La nena no entiende lo que siente. Cree estar aburrida pero intuyo que está como las mil demonias.

Hace media hora que su mamá la está obligando a comerse su menú. Le dice:

Abra la boca nena”.

Ella lo hace y se queda con el bocado en sus tiernas fauces. Está callada, me ve. Mientras lo hace juega con la comida en la boca y me pregunto qué pasará por su cabeza de monito tierno.

Tiene un pedazo de carne en la mano. Media rebanada de la carne de salchicha está en sus manos. Busca el momento preciso, espera por el instante en el que yo me distraiga para tiralo de mi lado. Lo sé.

Ocupo la mesa contigua a la de ella, y mientras, escribo esto. Ella no sabe que le tomo la película.

La nena está empashamada. Mamá está revisando el teléfono mientras ella, la nena, mira al techo o me mira a mí, no sabe qué hacer.

Ya lleva más de un minuto con el bocado en la boca, me pregunto cuanto más aguantará.

Son las siete y media de la mañana. Es lunes y este restaurante solo tiene las almas de los trabajadores, y la de mis vecinas. Yo solo espero porque baje el tráfico. Estamos en la zona 16, y no quiero ni pensar por el tráfico de bulevar Lourdes.

Prefiero ver qué hace la niña con su comida.

La nena, hace tiempo que ya no ve por sobre la división de mesas al área de juegos. Mamá no quiere dejarla ir a jugar. La nena voltea y me sonríe.

Sigue con la boca llena.

Me ve tomar café, me ríe con los ojos y mastica tres o cuatro veces más.
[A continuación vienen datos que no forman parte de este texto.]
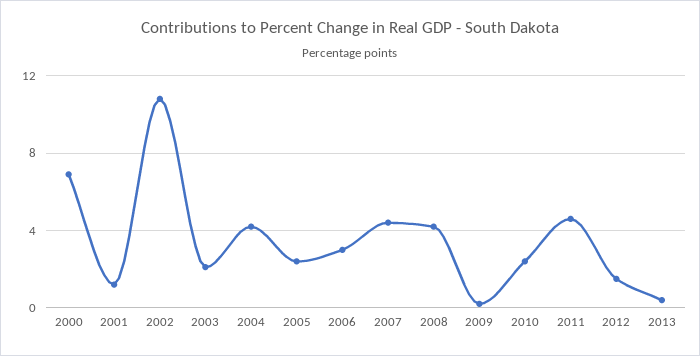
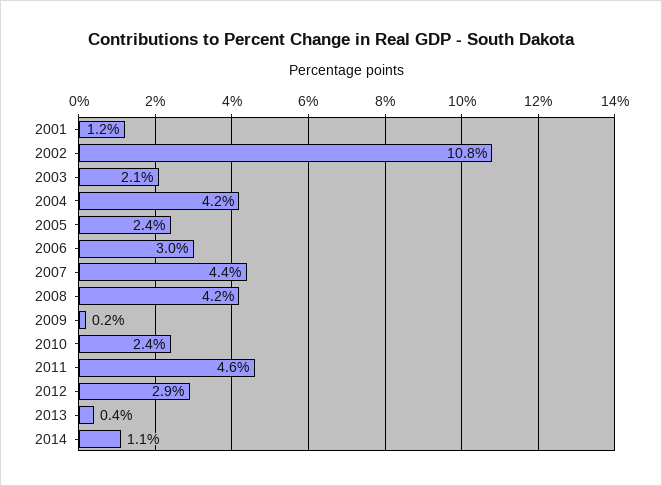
2000: 7 -> none
2012: 1.5 -> 2.9
2014: none -> 1.1

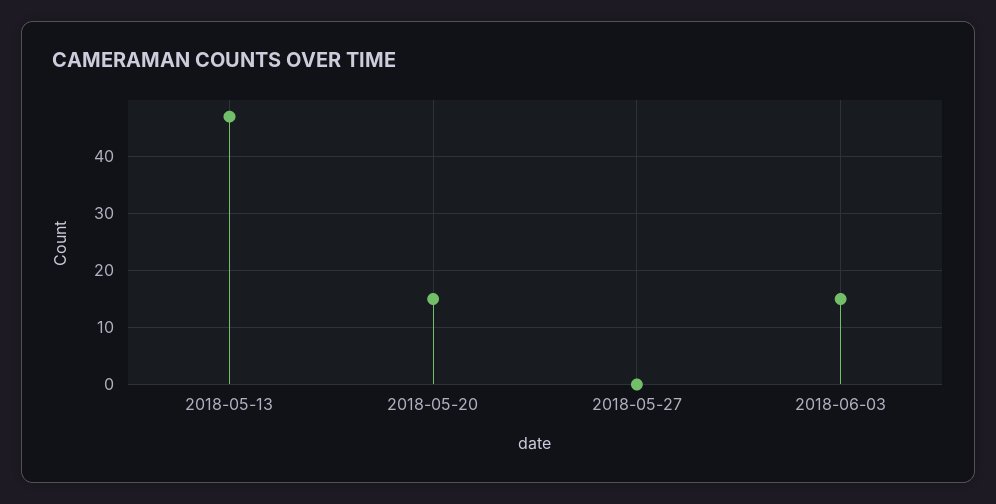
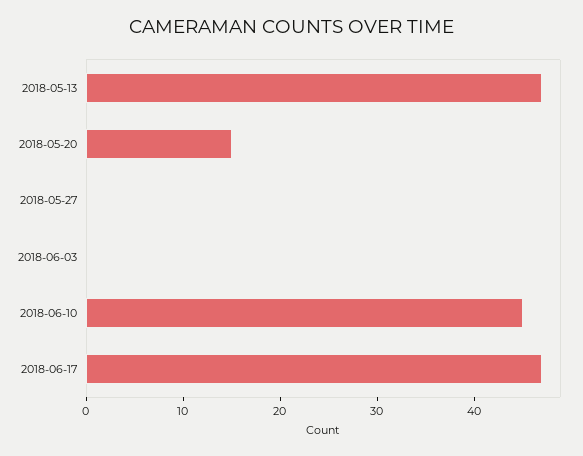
2018-06-03: 15 -> 0
2018-06-10: none -> 45
2018-06-17: none -> 47

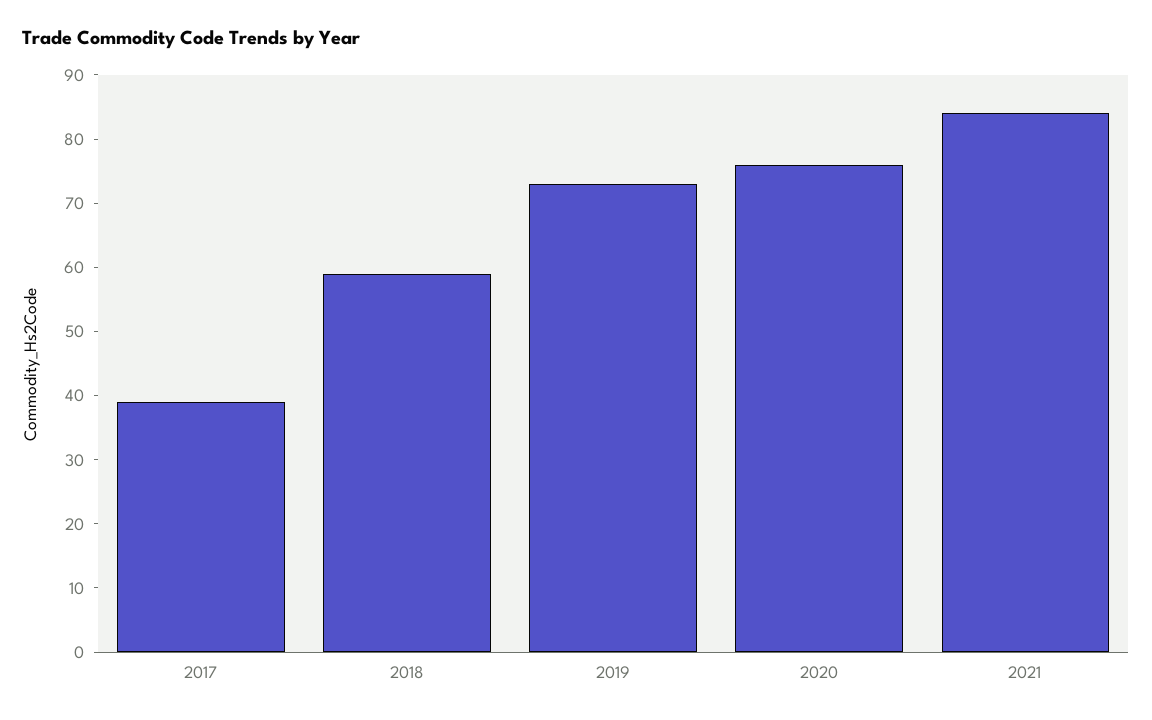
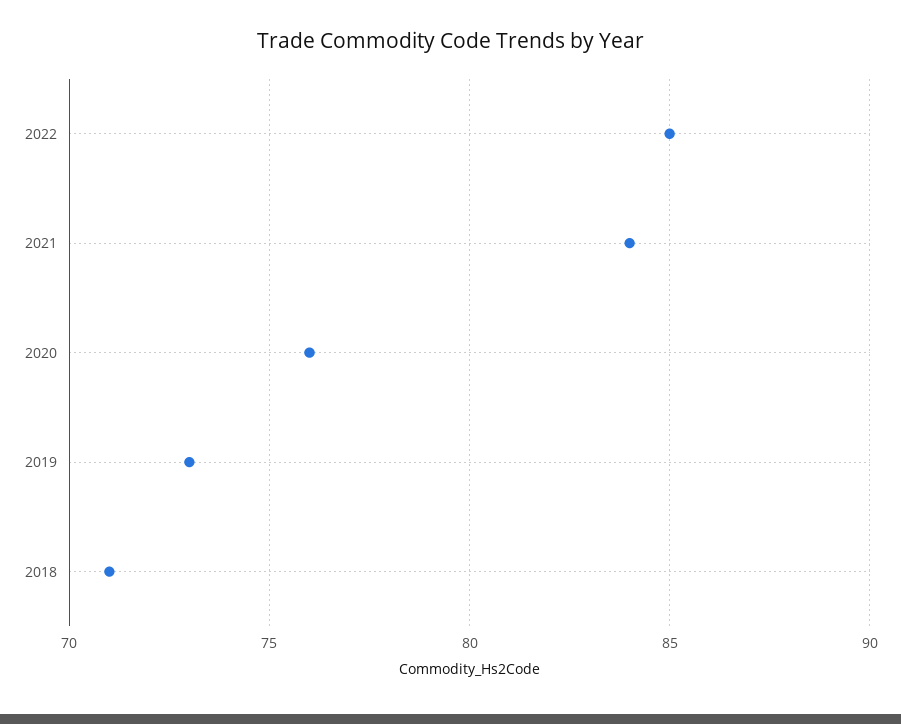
2017: 40 -> none
2018: 60 -> 71
2022: none -> 85

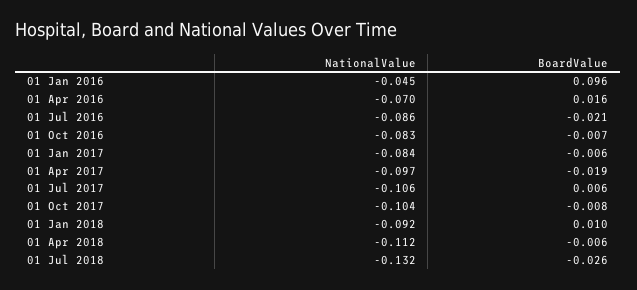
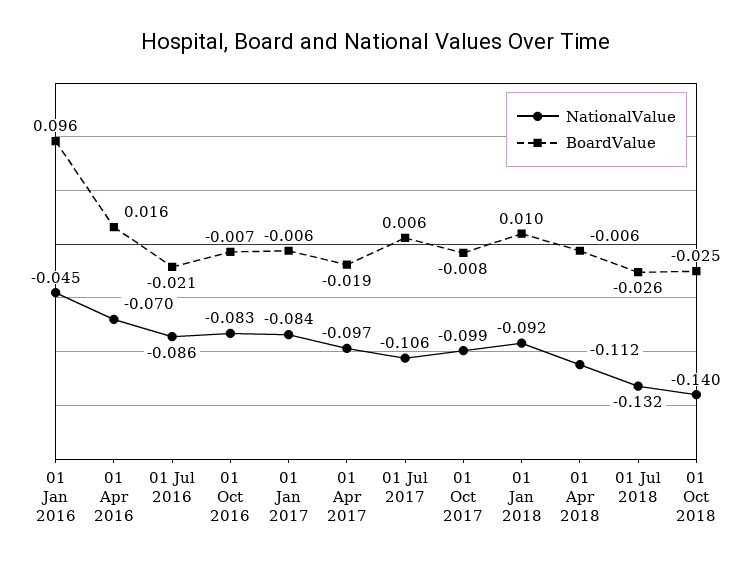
NationalValue, 01 Oct 2017: -0.104 -> -0.099
NationalValue, 01 Oct 2018: none -> -0.14
BoardValue, 01 Oct 2018: none -> -0.025

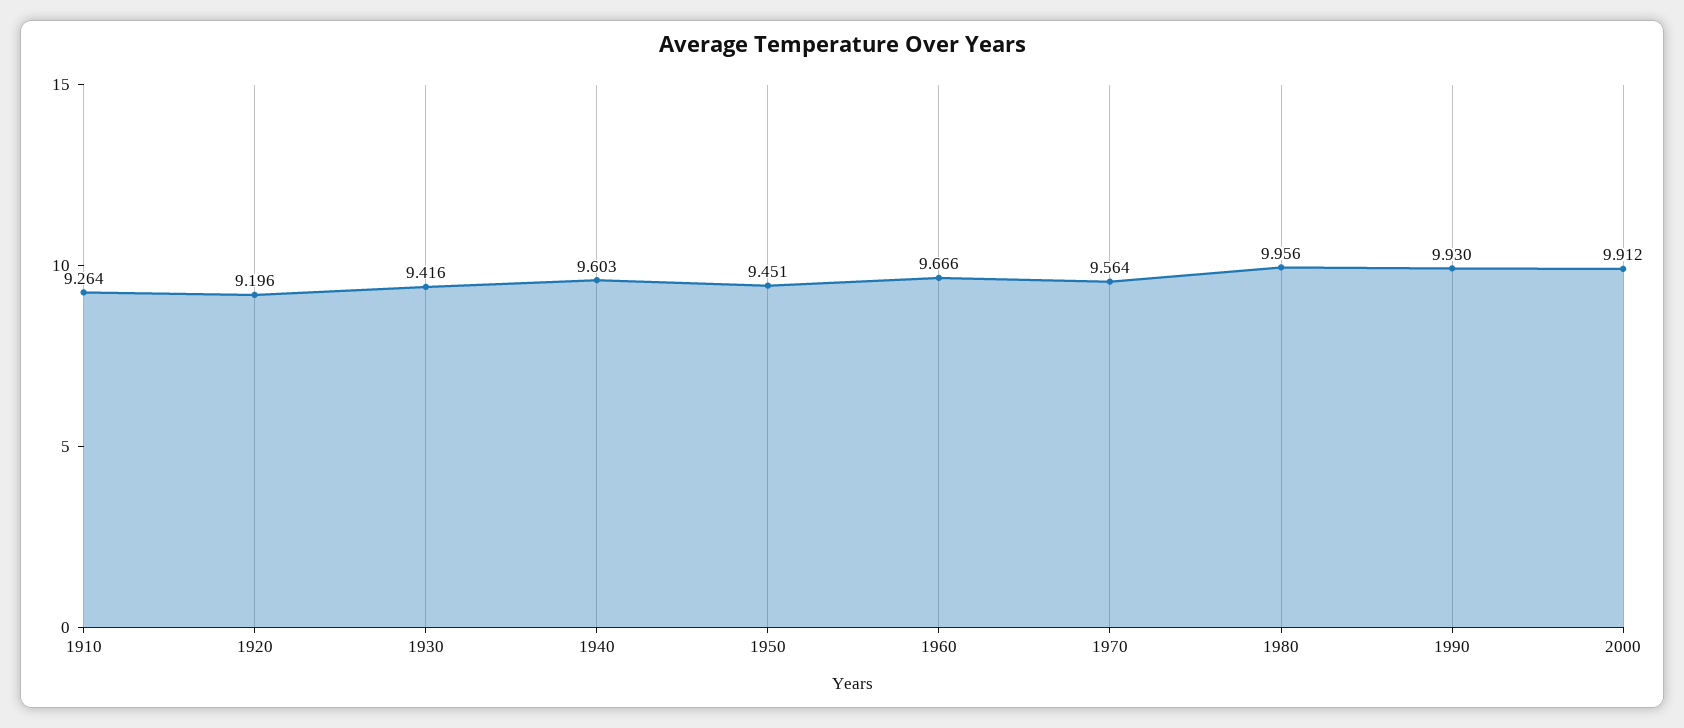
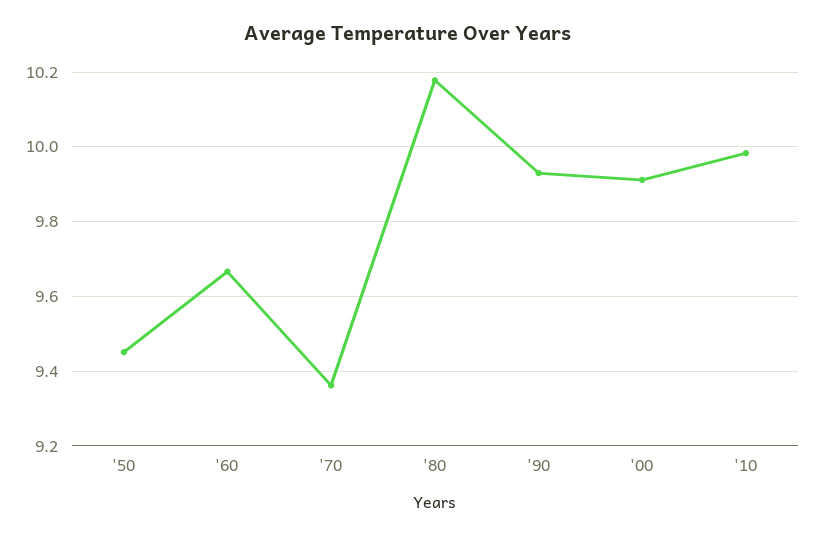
1910: 9.264 -> none
1920: 9.196 -> none
1930: 9.416 -> none
1940: 9.603 -> none
1970: 9.564 -> 9.36
1980: 9.956 -> 10.18
'10: none -> 9.98

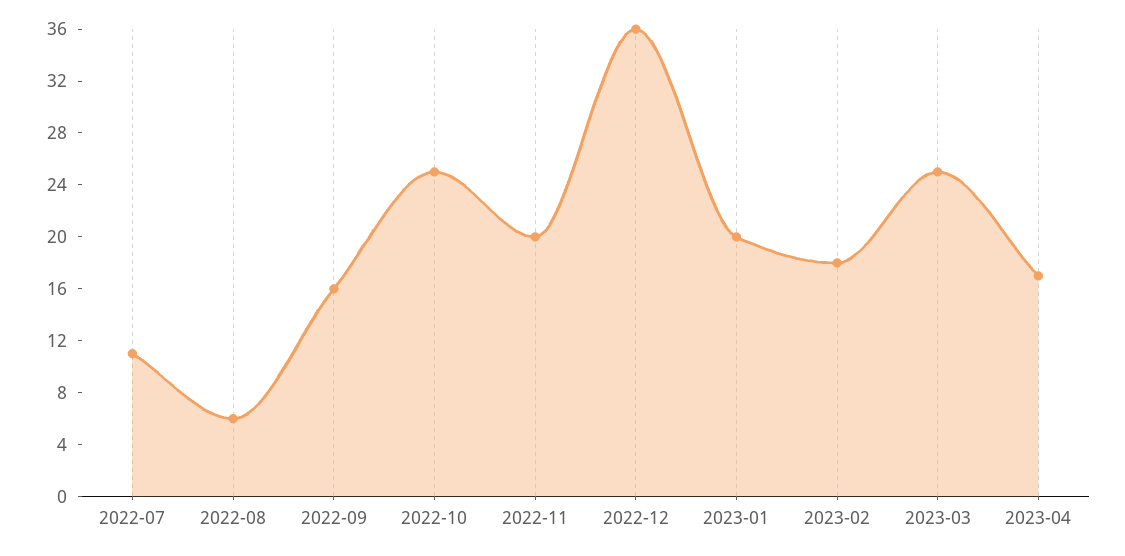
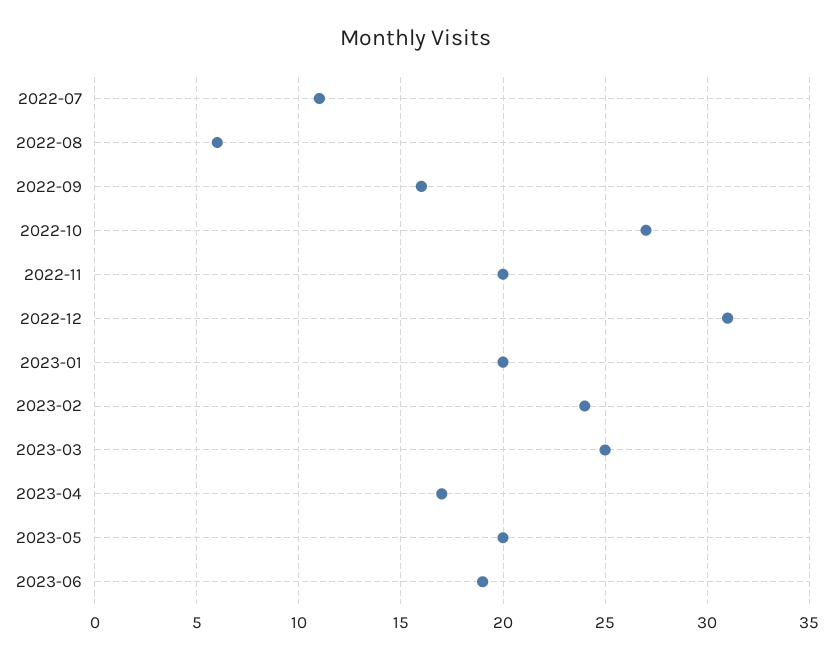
2022-10: 25 -> 27
2022-12: 36 -> 31
2023-02: 18 -> 24
2023-05: none -> 20
2023-06: none -> 19

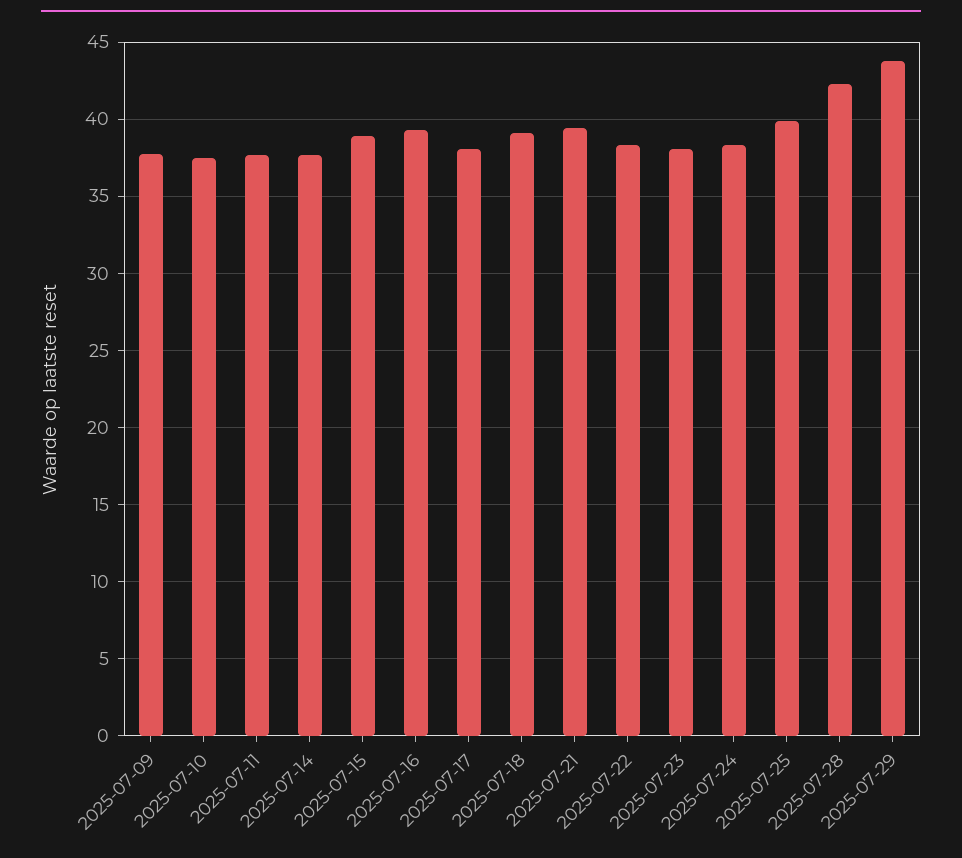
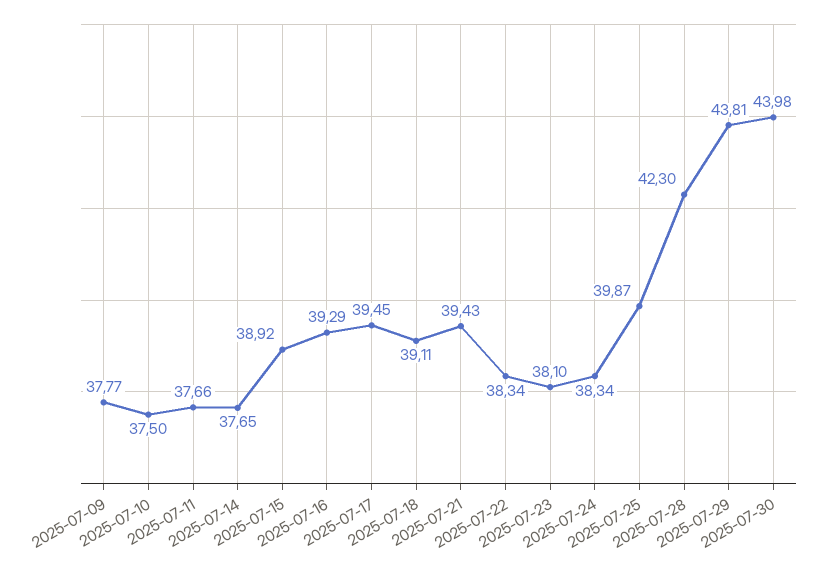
2025-07-17: 38 -> 39.45
2025-07-30: none -> 43.98

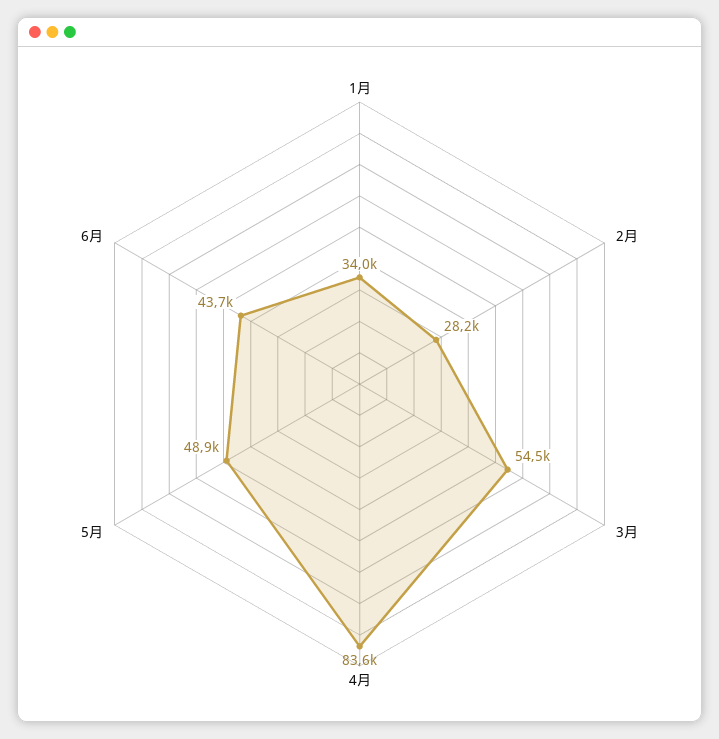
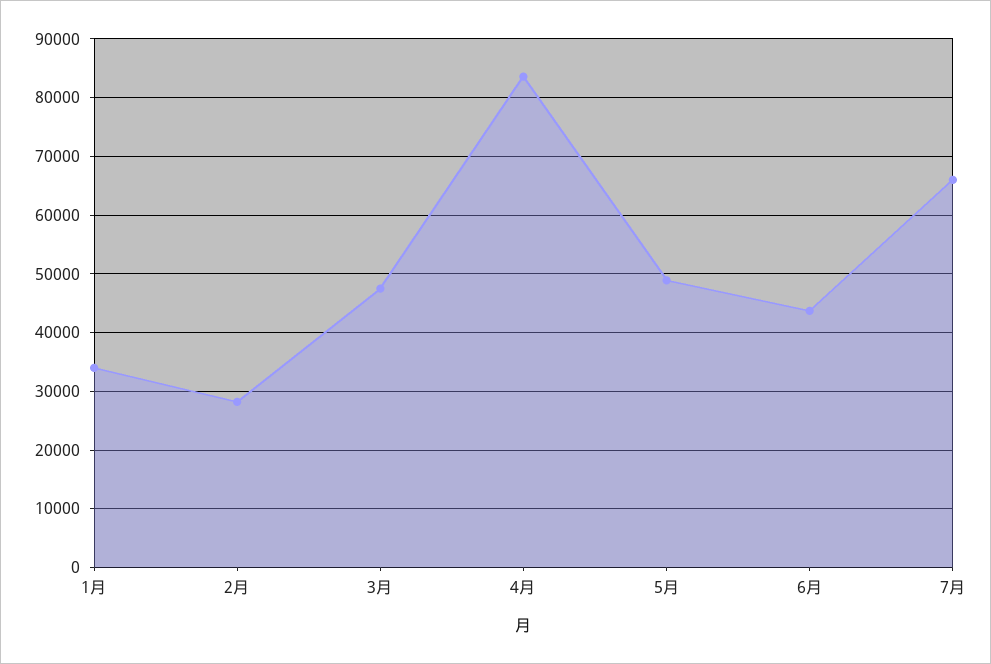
3月: 54500 -> 48000
7月: none -> 66000

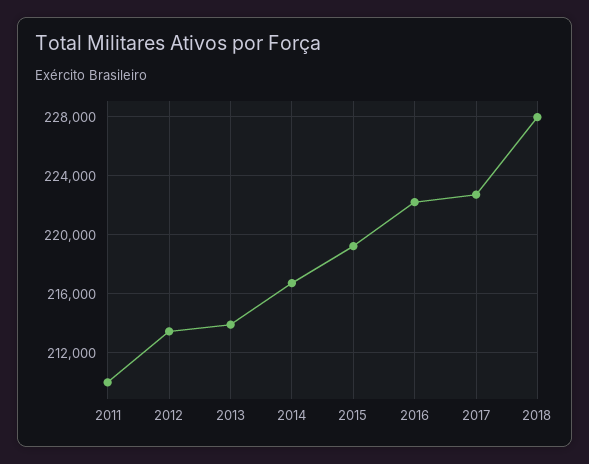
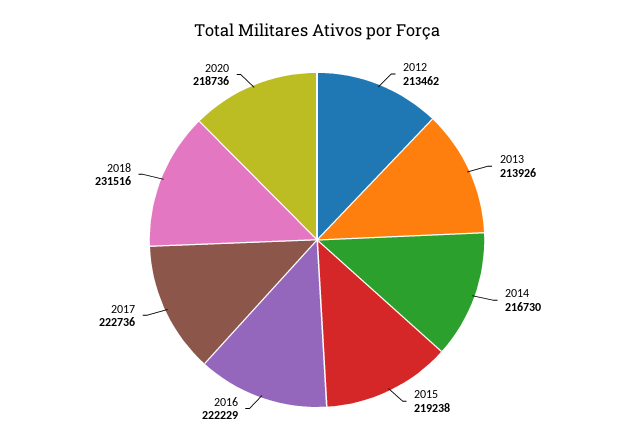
2011: 210000 -> none
2018: 228000 -> 231516
2020: none -> 218736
Luego se detiene y mira al vacío. Daría mi vida entera por saber que piensa. Su rostro es tan impasible, tan sereno.

Mamá voltea y la regaña. No logro escuchar lo que dice por los audífonos que tengo puestos. Escucho el mismo playlist de siempre.

Luego del regaño, mamá regresa al celular. Ahora la nena baja al suelo y se pasa a las bancas de mi mesa.

Sube sin la rebanada de salchicha. Creo que ya sé donde está.

Regresa a su banca, junto a su mamá. Luego vuelve a verme, y mastica una o dos veces, más. No quiero imaginar el bolo alimenticio que se pasa de una mejía otra. Dos o tres masticadas más y ahora ve a los demás comensales que se acercan a las mesas.

Siento que quiere hacer contacto visual. Cruzamos miradas y sucede:

La nena abre la boca y me muestra su desayuno. Bajo la mirada y me cago de la risa pero en silencio. Sé que si mamá se da cuenta, en un país tan retorcido como este, pensará que soy un pederasta o algo peor.

Rio en silencio.

La nena tararea y juega con la comida. Sus dedos, rasgan la rebanada de hashbrown. Se incorpora y se para sobre la banca. En eso mamá se da cuenta y le da una nalgada:

“¡Sentate bien!, ¡ya basta, nos vamos!….”

La nena comienza a llorar. “¡Deteneme el café querés!”, la pequeña recibe un vaso, y luego es jaloneada de una mano. Se van de cara al sol de las ocho de la mañana, salen por la puerta del restaurante.

La nena me ve por sobre el hombre. Se ríe aunque aún tiene los ojos lloroso. No tengo idea de la edad, soy muy malo para esos cálculos.

Ahora el que quiere llorar soy yo. Debo ir a la oficina.